To do
From the line that contains "total: 2381.20 -> 1256.11" to the last line of the entries, write each line out exactly; include both ends and nothing else.

Revision comparison data:
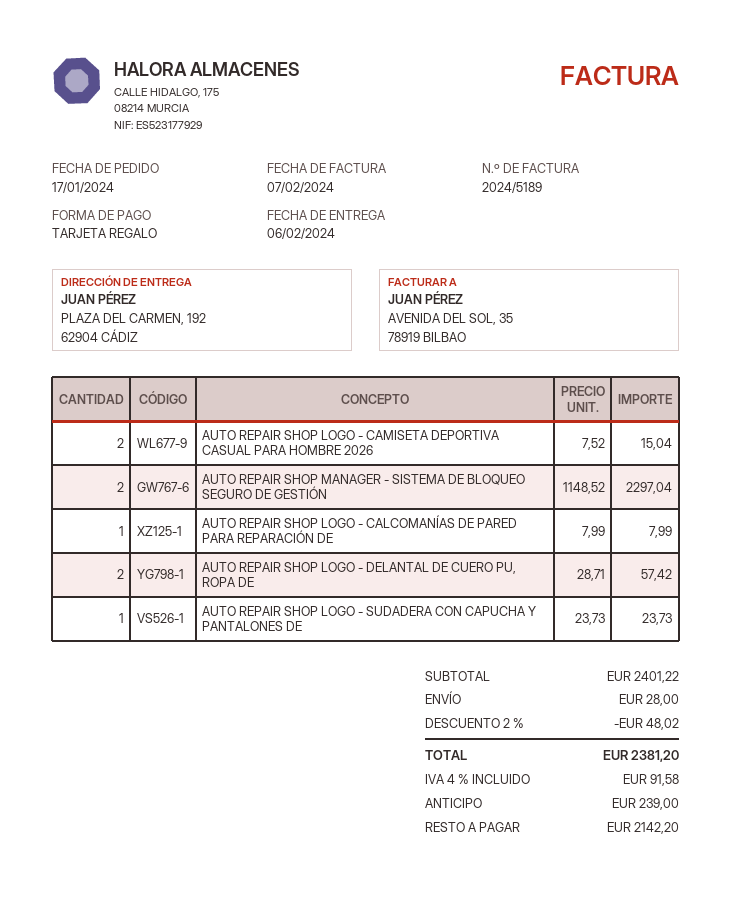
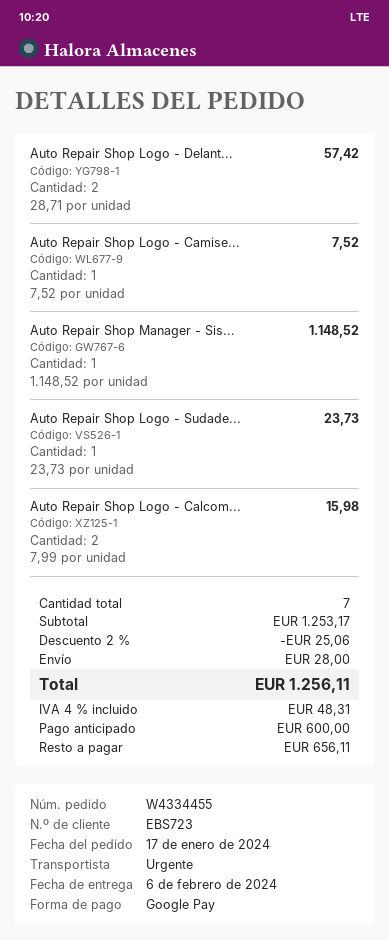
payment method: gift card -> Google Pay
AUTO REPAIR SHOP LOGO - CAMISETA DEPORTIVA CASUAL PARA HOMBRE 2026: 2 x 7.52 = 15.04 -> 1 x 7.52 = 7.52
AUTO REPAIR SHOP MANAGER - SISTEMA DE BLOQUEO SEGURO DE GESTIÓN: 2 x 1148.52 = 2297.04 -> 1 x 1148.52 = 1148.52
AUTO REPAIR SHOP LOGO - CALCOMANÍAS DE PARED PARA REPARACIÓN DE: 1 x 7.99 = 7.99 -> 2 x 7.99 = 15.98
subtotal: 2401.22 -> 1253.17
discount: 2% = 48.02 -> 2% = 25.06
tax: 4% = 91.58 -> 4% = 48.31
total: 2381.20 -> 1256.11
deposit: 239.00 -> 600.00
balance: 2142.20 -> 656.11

Answer section
total: 2381.20 -> 1256.11
deposit: 239.00 -> 600.00
balance: 2142.20 -> 656.11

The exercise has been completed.